She also warned me that my hair may fall out while undergoing chemotherapy... !!!! I honestly think she wasn't just humouring me, as she genuinely looked shocked and slightly embarrassed when I told her it was already gone!!! She didn't realise it happened so quickly. I am wearing my wig today, so it can't be too bad, can it, what with J's daughter offering to curl it for me last week too!!!!
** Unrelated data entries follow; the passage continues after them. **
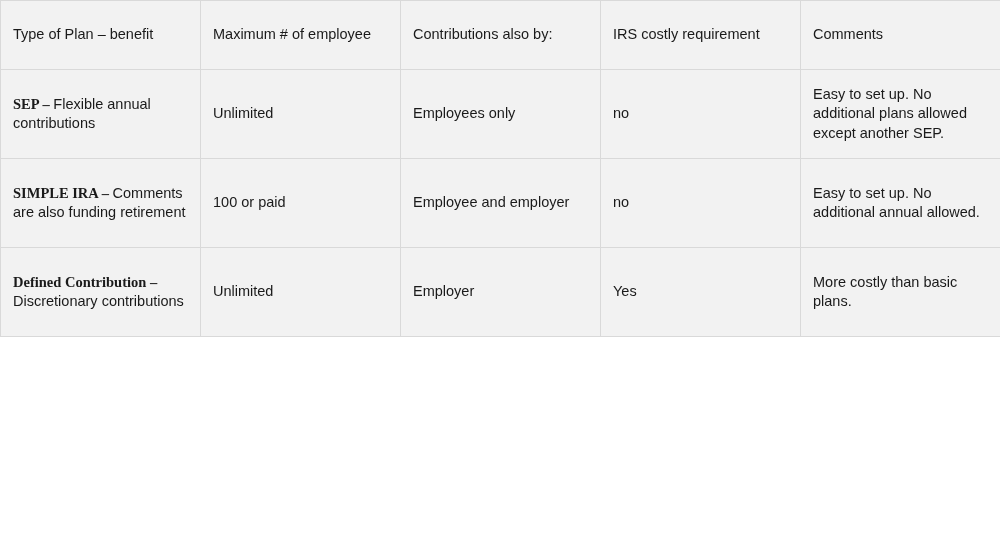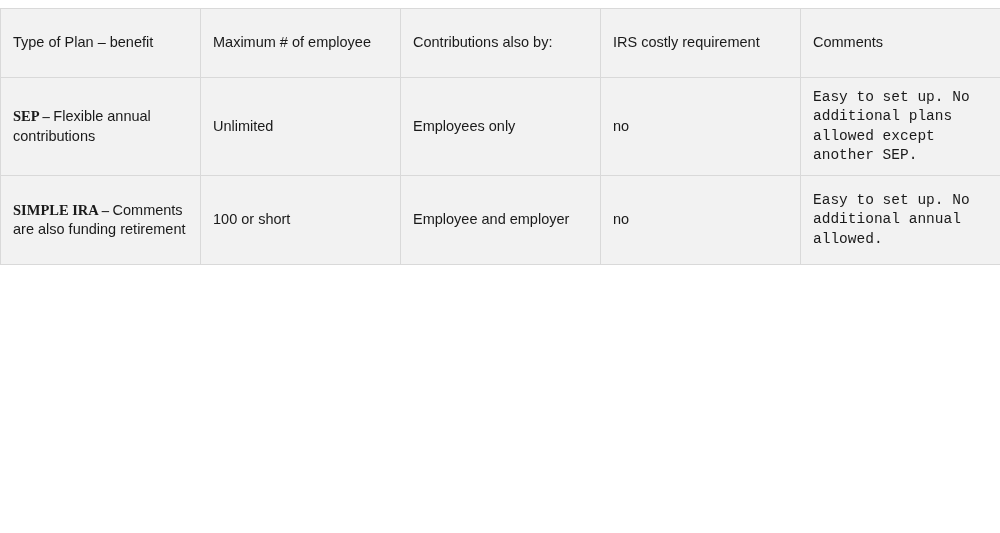"Type of Plan – benefit" table.plan-table { margin-top: 8px -> none }
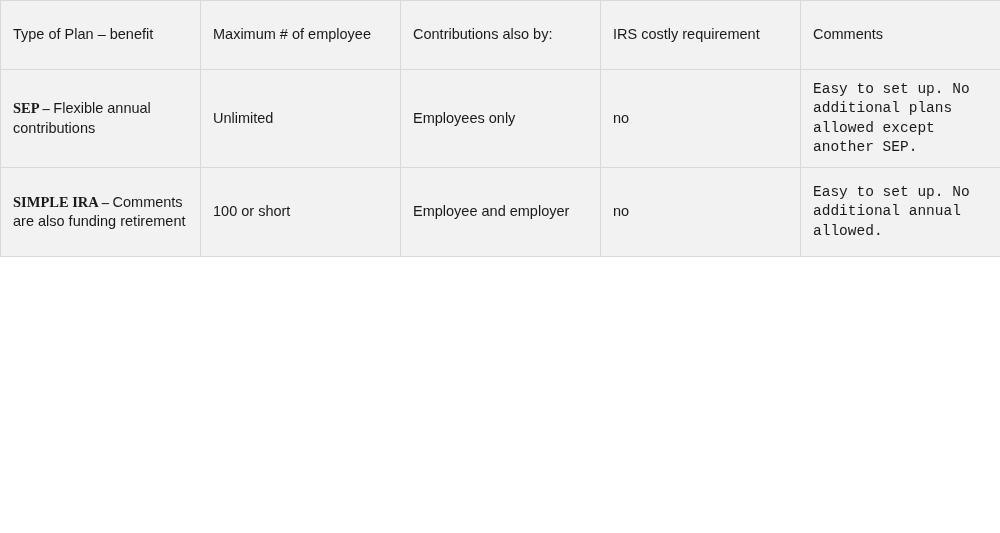"Easy to set up. No" .comment-cell { font-family: Liberation Mono, monospace -> none }
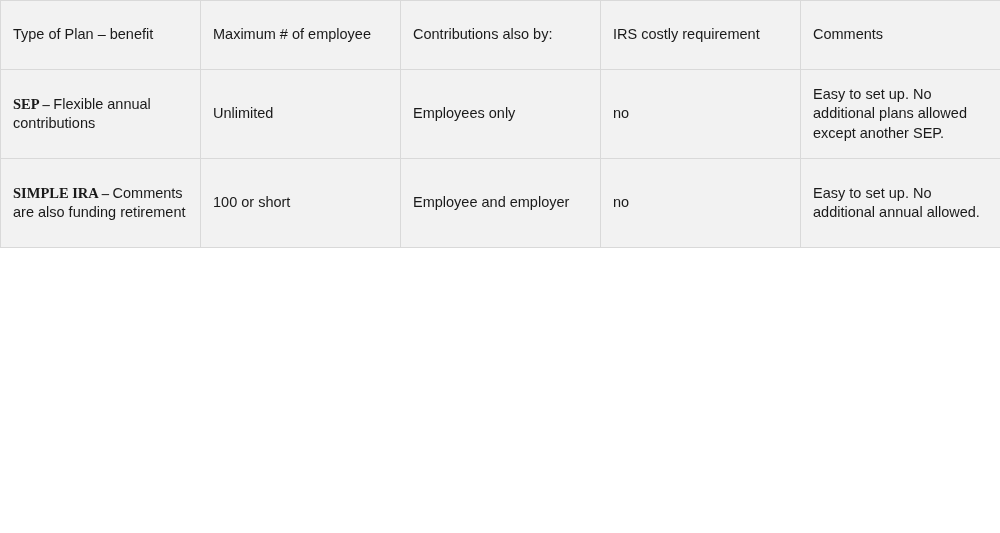"100 or short" td { text: short -> paid }
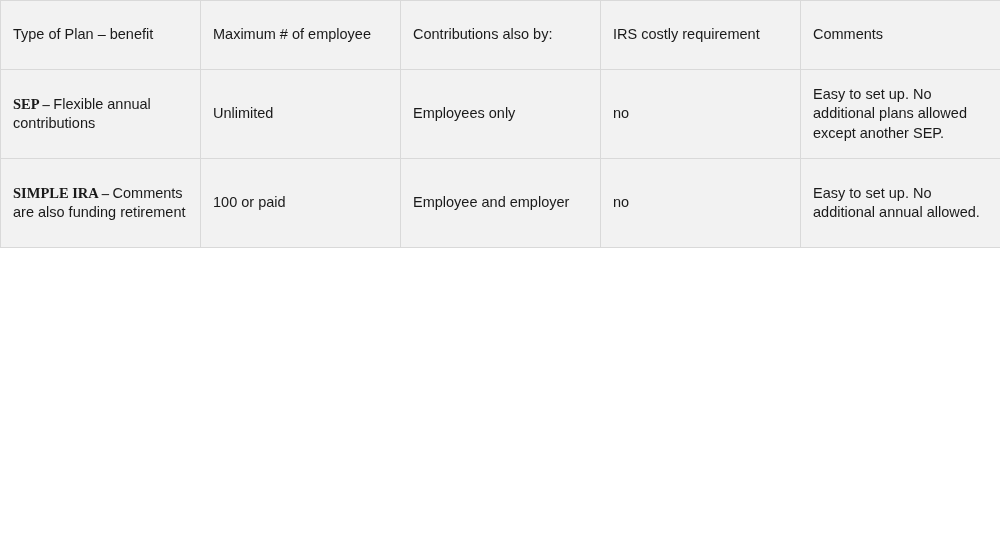"Defined Contribution – Discretionary" tr { html: none -> <tr> <td><span>Defined Contribution – </span><span>Discretionary contributions</span></td> <td>Unlimited</td> <td>Employer</td> <td>Yes</td> <td>More costly than basic plans.</td> </tr> }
On the less positive side, I did go into work this morning looking like a puffy-eyed monster. I had a moment last night where I felt very sad, down and angry at everything, particularly the having to wait until I am probably 40 to even start to see if I can get pregnant again. Had a bit of a cry just after I went up to bed, and I went downstairs again to get cuddles from G and we had a cry together. It's just crap. I am telling this here, so you see that I am not impossibly strong at every moment, I do cry, I am sad, I am angry and frustrated. I do ask for help (cuddles, particularly) when I need them. But at the same time, I know that I just have to press on and hope for the best, and try to maintain a level of normality.

I think the week running up to chemo is always going to be the worst for me. It reminds you of what you are going through and there is always a level of dread of what the effect of the treatment will be like this week. Saying that, I still know and am ever, ever thankful that I have had so very few side effects, but part of me wonders whether 'this time' will be when it hits me, so I never take it for granted that I will stay so well throughout.

I won't even tell you about having forgotten to take my purse with me today, getting the courtesy car clamped (my fault, double yellows on campus), and nearly running out of fuel....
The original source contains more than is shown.